Her boyfriend tried to order for the both of them. She began constantly complaining about everything and everyone around. She's mad that she hasn't had a true hit,since art house fave, Eternal Sunshine...with Jim Carrey, 3 years ago. Everyone cringed,after about three minutes of ranting,finally went to the upstairs restroom to finished getting pissed apparently.
While upstairs she exited the bathroom, a theatre employee went by and she attacked him for being allegedly being gay, "F*&^ing poofter" (British slang for gay.)The alleged cunt, was wrong and had no evidence--to support such a charge.
So, their gay manager responded a few weeks later--with the straight owners agreeing and decided to remove her totally, underselling DVD, Little Children. The disc has been selling at or near zero, for the past six months now.
Friday, September 07, 2007
THE ALL NEW BIONIC WOMAN FIRES PRODUCER.DOES THIS BODE WELL FOR THE ALIAS STYLE RE-MAKE OF THE SERIES?
Show runner David Eick, has fired producer and writer Glen Morgan (previously of the X Files) "effective immediately" over "creative differences." Eick helps co-produce the critically acclaimed and very adult hit- Battlestar Galactica on the Sci-FI network. He will assume Morgan's duties and continue "all responsibility for day-to-day production of the series."
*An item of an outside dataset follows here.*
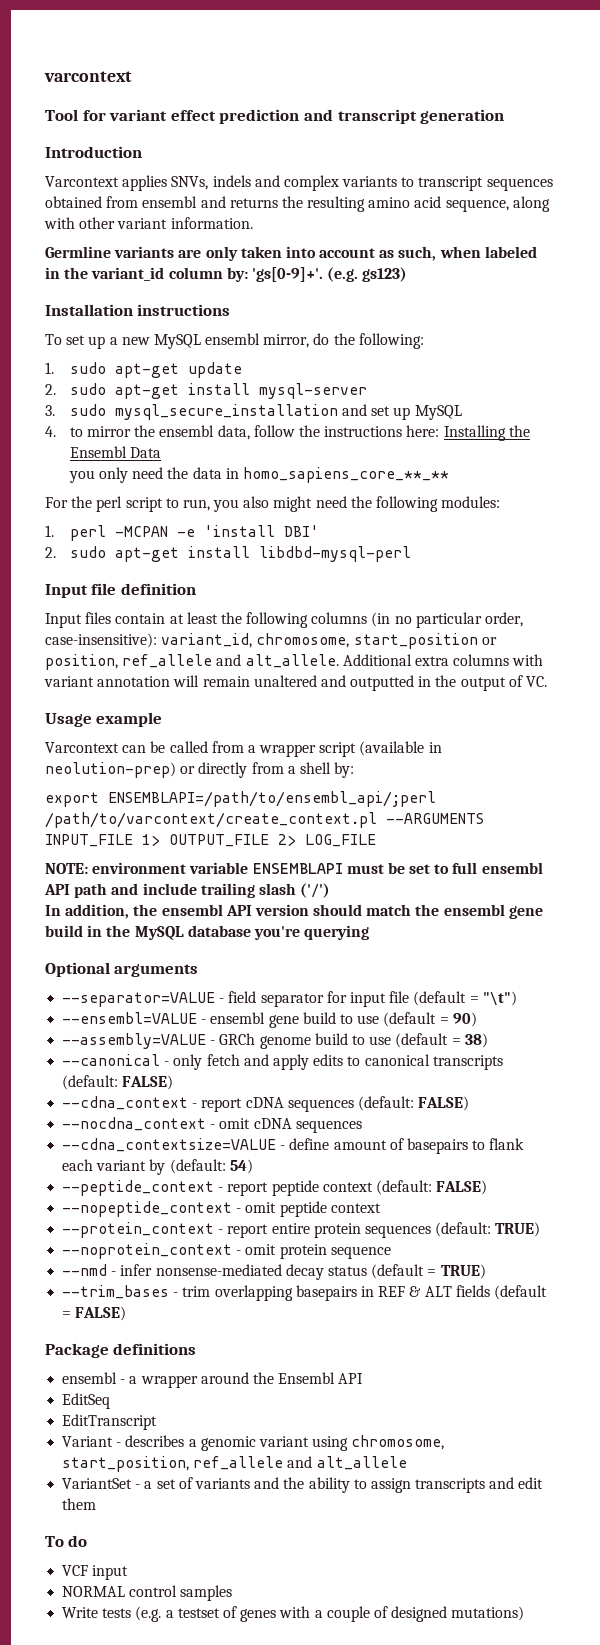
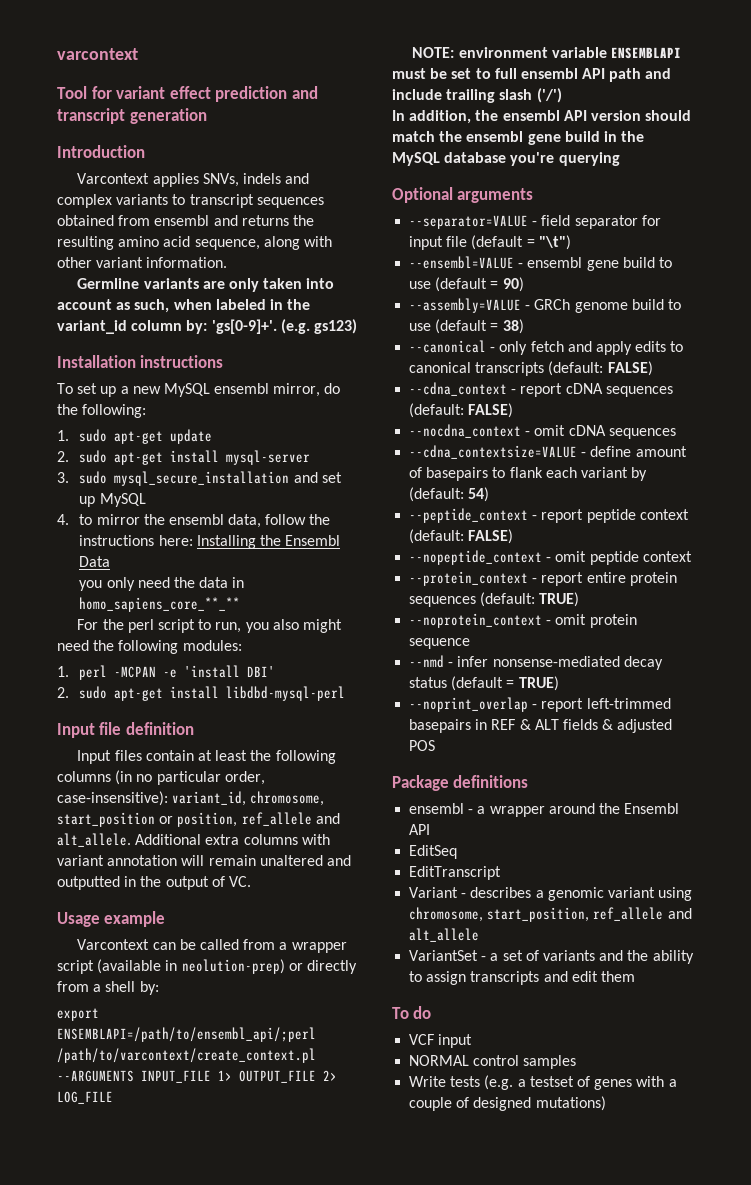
- --trim_bases - trim overlapping basepairs in REF & ALT fields (default = FALSE)
+ --noprint_overlap - report left-trimmed basepairs in REF & ALT fields & adjusted POS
This news led to speculation that, newcomer Michelle Ryan's new show would be cancelled. Apparently, under Morgan- the show went dangerously close to Painkiller Jane type stories (little regard for the main plot, too many villains of the weeks, little personality for sub-characters;etc.) A NBC PR rep claimed this "isn't the case."
"Industry insiders" claim the series will take a break, since its fifth episode is done "in order to give the writers a chance to focus on refining the show's directions.
Monday, September 03, 2007
The Bourne Ultimatum
First Contact: Captain
Score: Captain
The excellent, mind-blowing and highly smart spy trilogy culminates,as Jason B. finally gets insight into the amnesia based terminator that he is today.
Matt Damon minimalist style- continues to power the search of self discovery, no matter how many bodies pile up. From exciting cat and mouse chases from London to Tangiers, and lastly finishing in New York, Director Paul Greengrass gets maximum benefit form all his assets- in answering the comely killer's biggest question, "Who the hell am I?"
The best sequence involved- a fisticuffs spectacular between Joey Ansah and Damon close quarters- through a crummy apartment. At one point, when Jason is real danger of being killed...it is Nicki Parsons!? (Julia Styles) that tags herself into the proverbial ring and saves him. She applied, a well executed fish hook maneuver and pries "Desh" of the violent amnesiac.
Sadly, this costs her as the assassin lights her up with a viscous punch and painful kicks. Luckily, Jason finishes the scumbag off and for the first time ever, set off silent sparks in the strangely, developing chemistry between the two.
David Strathairn, is disgustingly mean (& a little thick headed) as main baddie. In the end, he lacks Brain Cox's articulate sliminess. Joan Allen shines, as Agent Pam Landy looking to let Jason do all the dirty work to help her destroy "Blackbriar" (the true power behind Treadstone.)Styles gives a performance as nuanced, manipulative and purposelessly vague, as Damon's work.
I guess it is official,Bourne's Ultimatum by Moby is the official James Bond theme (if you will) of the series. John Powell's mood music continues to score, but is starting to sound a little long in the tooth now.